▶ [Required action]: Search the records for the word "gradient" and report each line that has it.
[Opening Records supplied section]
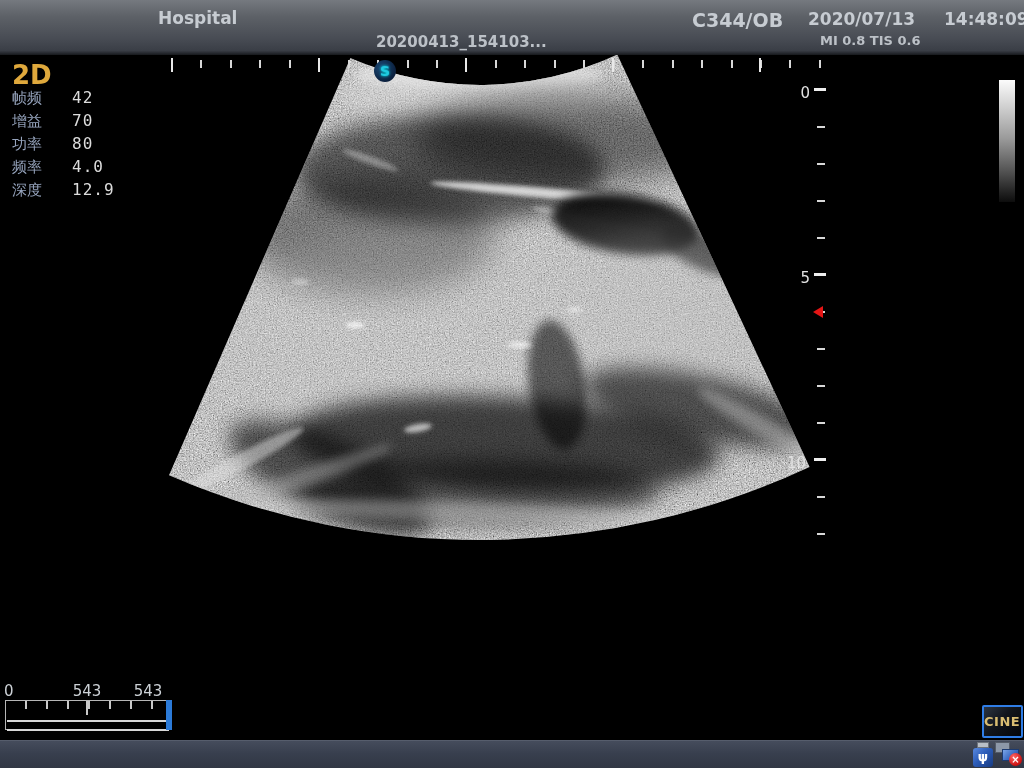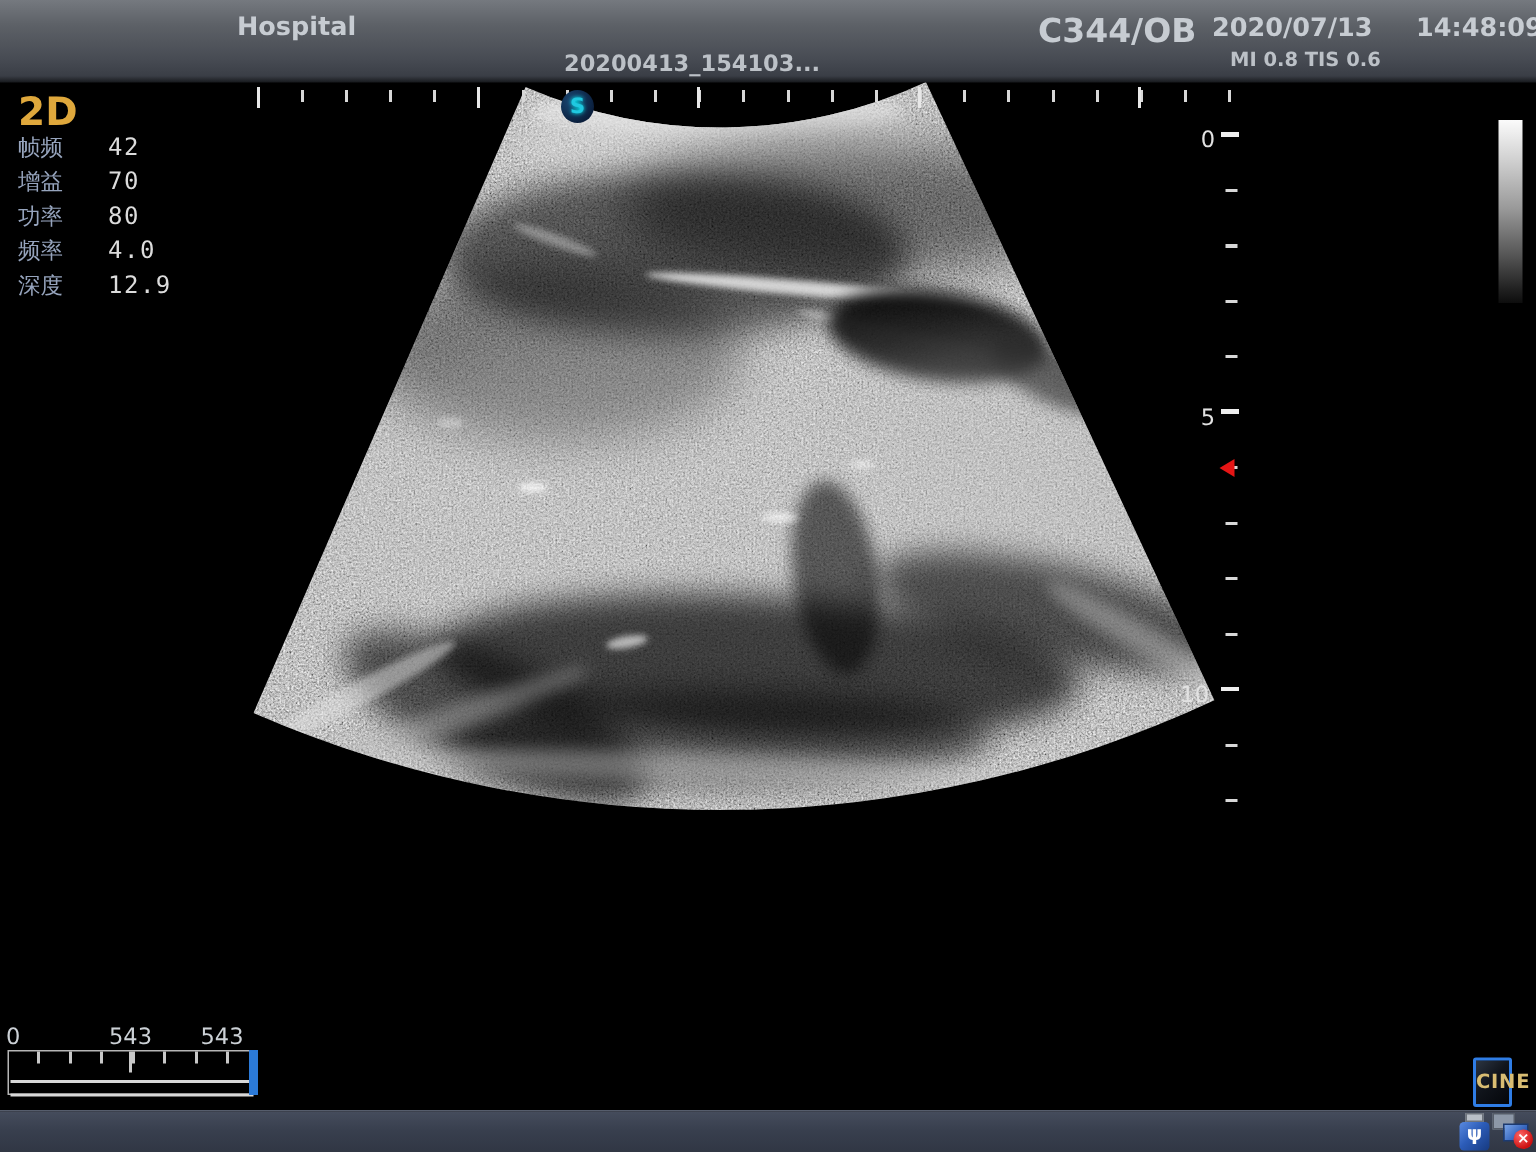--- a/index.html
+++ b/index.html
@@ -13,7 +13,7 @@
          color:#2ab3b9;letter-spacing:.5px;text-shadow:1px 2px 2px rgba(0,0,0,.55);}
   .hosp{position:absolute;left:158px;top:8px;font-size:17px;font-weight:bold;color:#c7ccd2;}
   .study{position:absolute;left:376px;top:33px;font-size:15px;font-weight:bold;color:#bcc1c7;}
-  .exam{position:absolute;left:692px;top:9px;font-size:22px;font-weight:bold;color:#c7ccd2;}
+  .exam{position:absolute;left:692px;top:9px;font-size:19px;font-weight:bold;color:#c7ccd2;}
   .date{position:absolute;left:808px;top:9px;font-size:17px;font-weight:bold;color:#c7ccd2;}
   .time{position:absolute;left:944px;top:9px;font-size:17px;font-weight:bold;color:#c7ccd2;}
   .mitis{position:absolute;left:820px;top:33px;font-size:13px;font-weight:bold;color:#bcc1c7;}

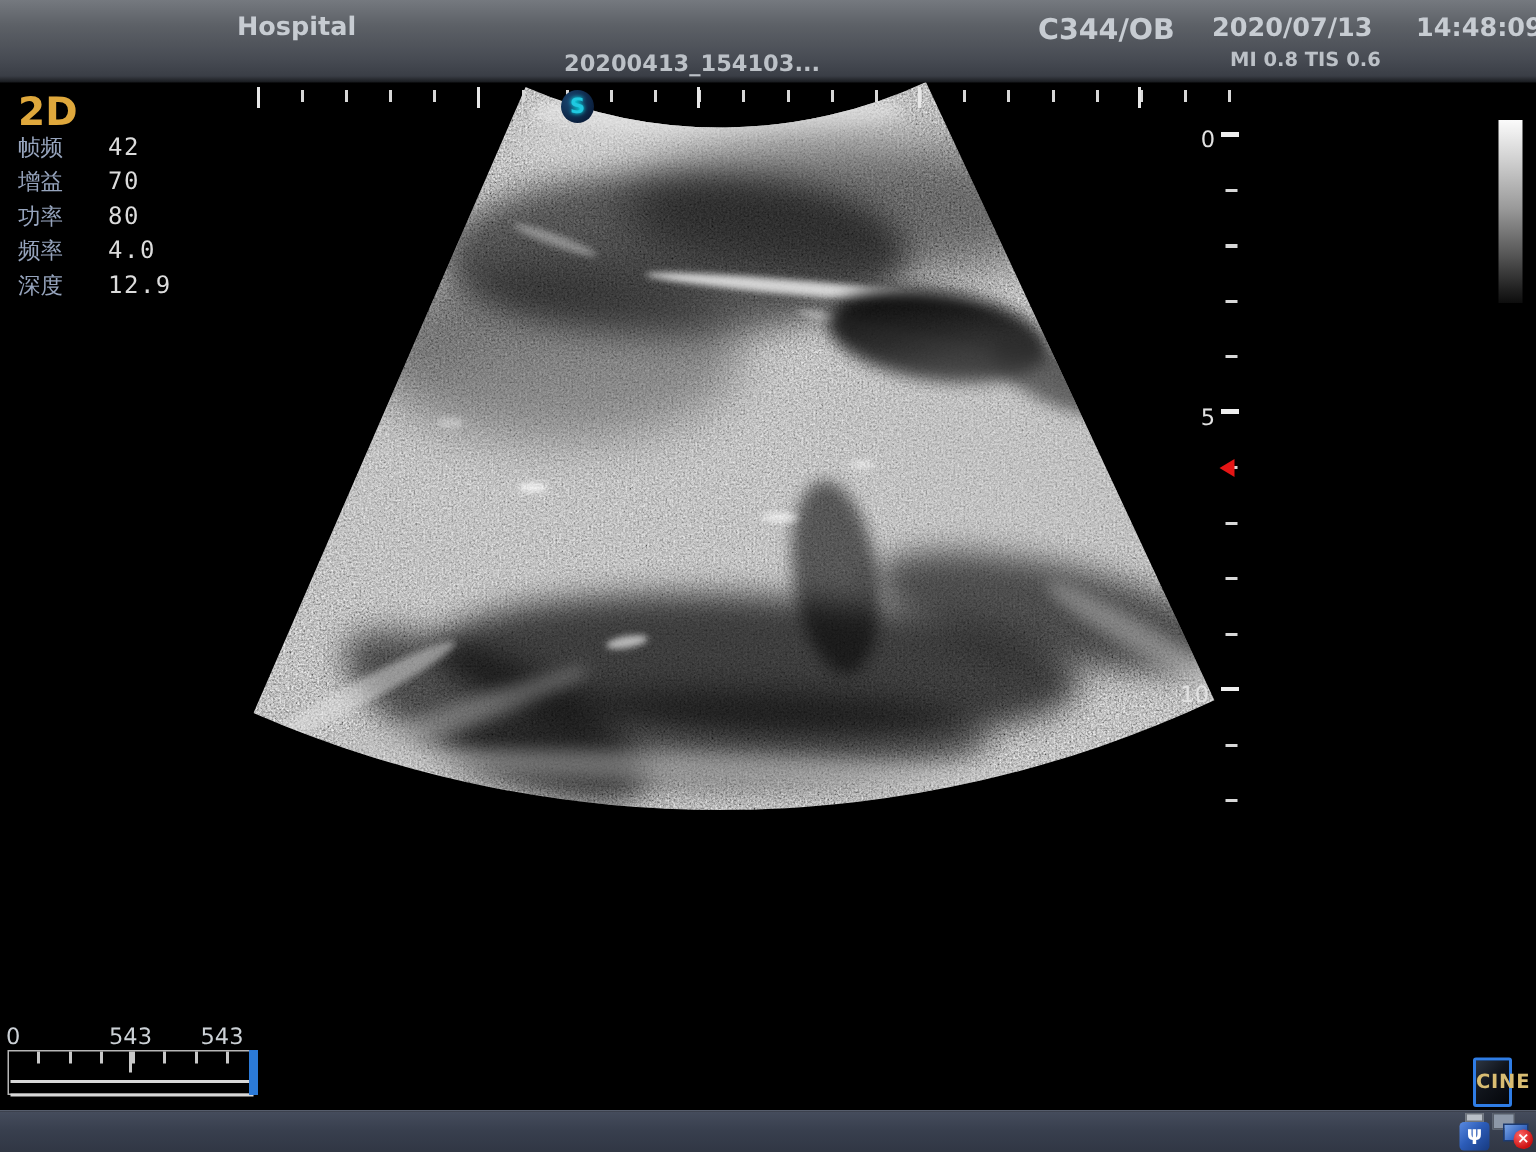--- a/index.html
+++ b/index.html
@@ -64,10 +64,10 @@
   .taskbar{position:absolute;left:0;top:740px;width:1024px;height:28px;
     border-top:1px solid #565d6c;
     background:linear-gradient(to bottom,#454c5c 0%,#383f4e 45%,#303643 100%);}
-  .cinebtn{position:absolute;left:982px;top:705px;width:26px;height:33px;box-sizing:border-box;
+  .cinebtn{position:absolute;left:982px;top:705px;width:41px;height:33px;box-sizing:border-box;
     border:2px solid #2f7de6;border-radius:2px;
     background:linear-gradient(135deg,#2c3542 0%,#11151c 45%,#04060a 100%);
-    color:#d9bd72;font-size:13px;font-weight:bold;text-align:right;line-height:29px;
+    color:#d9bd72;font-size:13px;font-weight:bold;text-align:left;line-height:29px;
     letter-spacing:.5px;cursor:pointer;}
   .usbicon{position:absolute;left:973px;top:742px;width:20px;height:25px;cursor:pointer;}
   .usbcap{position:absolute;left:4px;top:0;width:12px;height:6px;background:#b9bfc7;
[Closing Records supplied section]
▶ [Response area]:
     background:linear-gradient(to bottom,#454c5c 0%,#383f4e 45%,#303643 100%);}
     background:linear-gradient(135deg,#2c3542 0%,#11151c 45%,#04060a 100%);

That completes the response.